» **Records for the exercise**:

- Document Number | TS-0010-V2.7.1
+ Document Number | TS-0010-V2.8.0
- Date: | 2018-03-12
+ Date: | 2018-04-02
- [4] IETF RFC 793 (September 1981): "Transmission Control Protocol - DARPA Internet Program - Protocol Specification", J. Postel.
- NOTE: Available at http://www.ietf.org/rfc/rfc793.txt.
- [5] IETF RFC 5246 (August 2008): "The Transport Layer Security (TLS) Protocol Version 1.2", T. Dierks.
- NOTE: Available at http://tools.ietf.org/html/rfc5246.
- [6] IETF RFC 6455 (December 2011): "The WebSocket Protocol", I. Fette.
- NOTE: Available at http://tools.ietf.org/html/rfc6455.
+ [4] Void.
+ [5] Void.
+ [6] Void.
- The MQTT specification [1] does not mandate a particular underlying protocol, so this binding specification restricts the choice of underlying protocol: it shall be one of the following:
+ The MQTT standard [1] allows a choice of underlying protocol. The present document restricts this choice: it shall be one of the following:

---

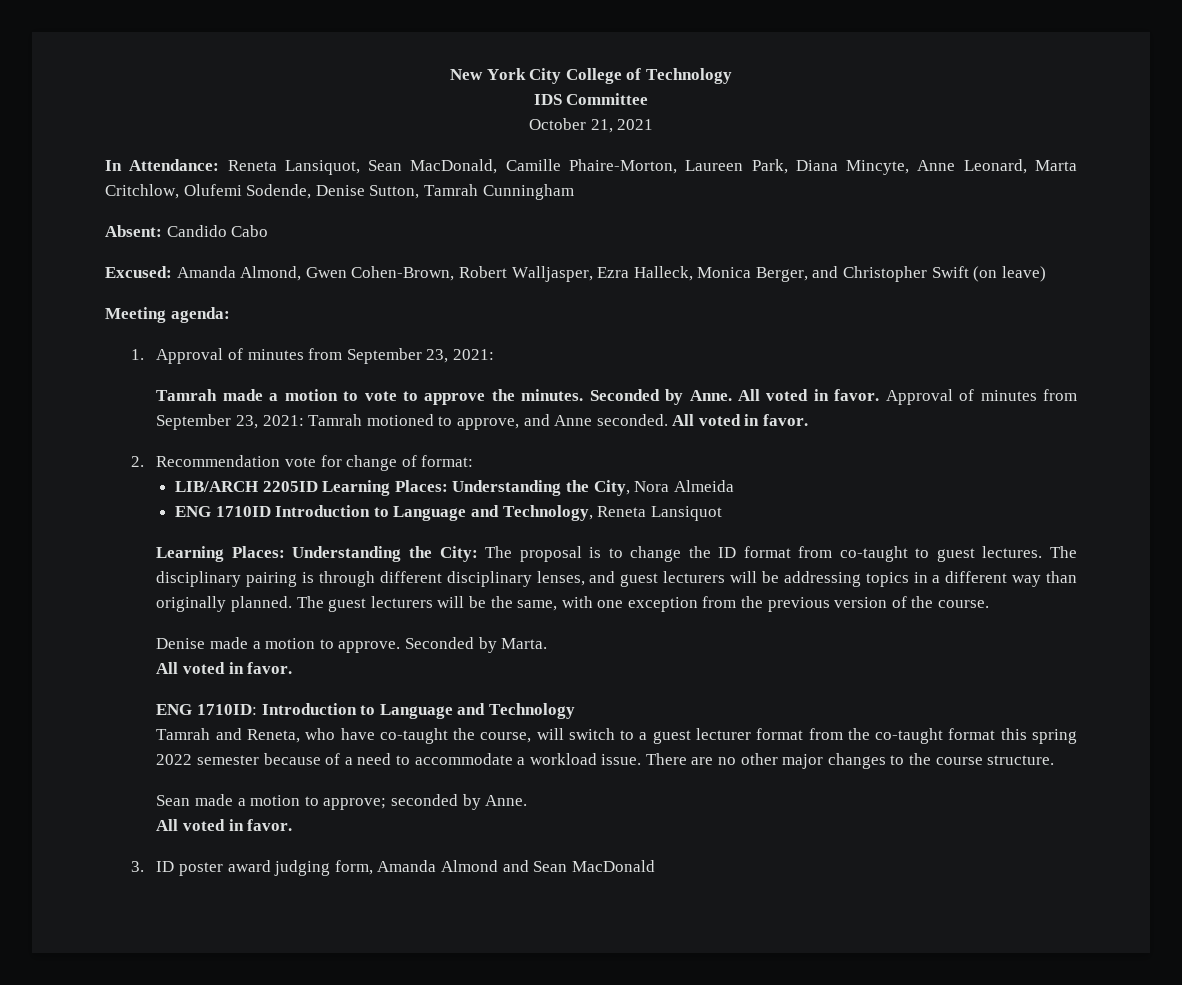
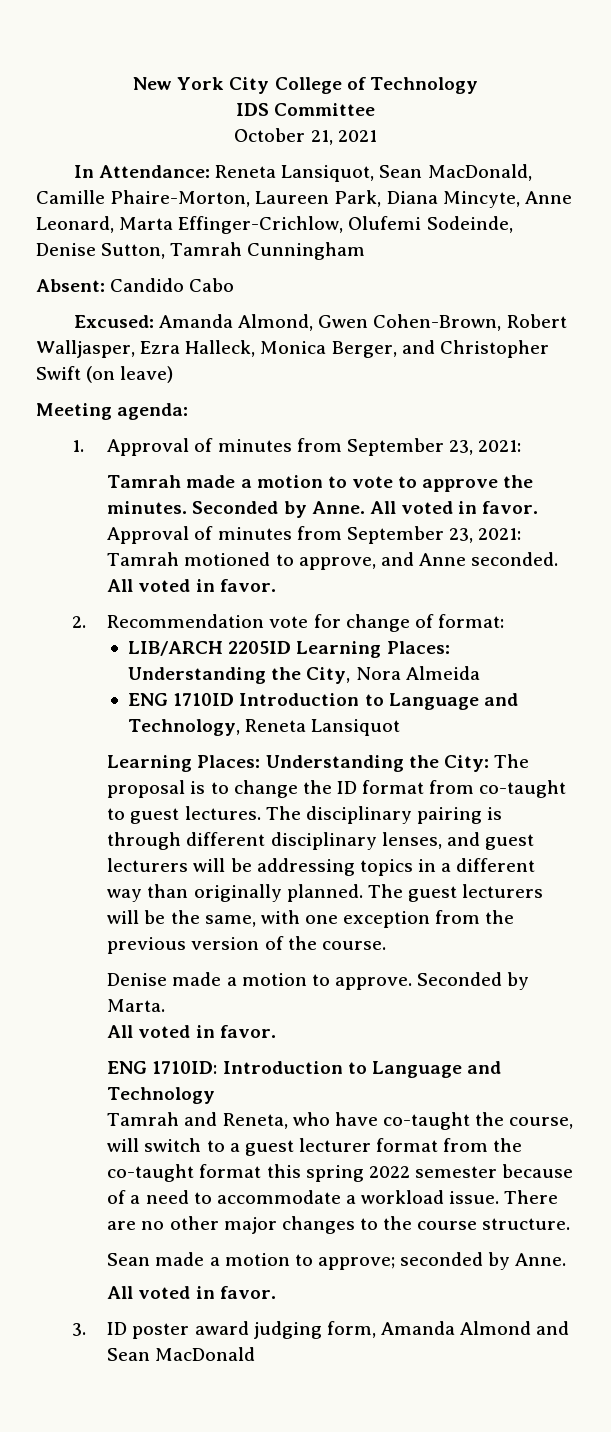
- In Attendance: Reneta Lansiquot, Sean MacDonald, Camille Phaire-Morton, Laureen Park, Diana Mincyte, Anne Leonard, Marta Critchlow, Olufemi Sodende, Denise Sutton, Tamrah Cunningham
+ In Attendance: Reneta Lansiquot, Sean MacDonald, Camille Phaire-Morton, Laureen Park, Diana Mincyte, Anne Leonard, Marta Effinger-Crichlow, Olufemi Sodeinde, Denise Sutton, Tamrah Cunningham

* * *

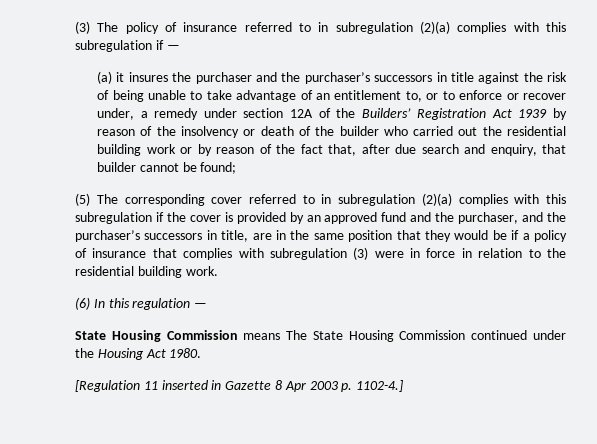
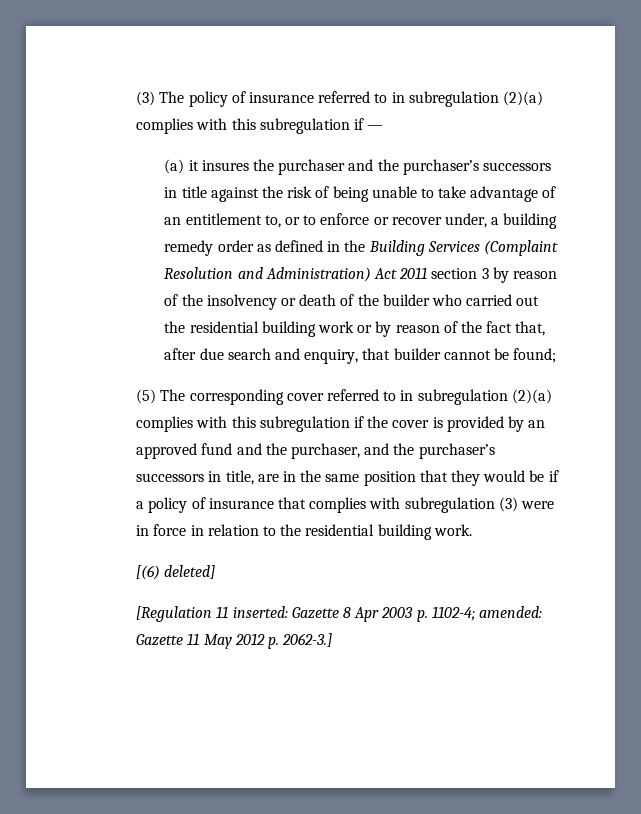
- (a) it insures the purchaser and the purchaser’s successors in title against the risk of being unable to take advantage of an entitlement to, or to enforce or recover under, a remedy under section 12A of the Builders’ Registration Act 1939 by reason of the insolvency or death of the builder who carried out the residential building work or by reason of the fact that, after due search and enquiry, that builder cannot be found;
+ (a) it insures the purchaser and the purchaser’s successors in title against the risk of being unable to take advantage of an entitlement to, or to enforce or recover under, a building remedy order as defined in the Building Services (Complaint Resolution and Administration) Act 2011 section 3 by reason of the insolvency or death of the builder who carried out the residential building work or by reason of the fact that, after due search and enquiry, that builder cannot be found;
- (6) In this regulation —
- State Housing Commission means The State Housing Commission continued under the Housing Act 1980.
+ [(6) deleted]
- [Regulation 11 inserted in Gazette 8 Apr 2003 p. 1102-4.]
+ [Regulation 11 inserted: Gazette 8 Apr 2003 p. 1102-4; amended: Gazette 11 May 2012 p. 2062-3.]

» **Task brief**:
Could you set down, word for word, only the lines above from the line with "- Document Number | TS-0010-V2.7.1" to the line with "The MQTT standard", including both?

» **Result of this task**:
- Document Number | TS-0010-V2.7.1
+ Document Number | TS-0010-V2.8.0
- Date: | 2018-03-12
+ Date: | 2018-04-02
- [4] IETF RFC 793 (September 1981): "Transmission Control Protocol - DARPA Internet Program - Protocol Specification", J. Postel.
- NOTE: Available at http://www.ietf.org/rfc/rfc793.txt.
- [5] IETF RFC 5246 (August 2008): "The Transport Layer Security (TLS) Protocol Version 1.2", T. Dierks.
- NOTE: Available at http://tools.ietf.org/html/rfc5246.
- [6] IETF RFC 6455 (December 2011): "The WebSocket Protocol", I. Fette.
- NOTE: Available at http://tools.ietf.org/html/rfc6455.
+ [4] Void.
+ [5] Void.
+ [6] Void.
- The MQTT specification [1] does not mandate a particular underlying protocol, so this binding specification restricts the choice of underlying protocol: it shall be one of the following:
+ The MQTT standard [1] allows a choice of underlying protocol. The present document restricts this choice: it shall be one of the following:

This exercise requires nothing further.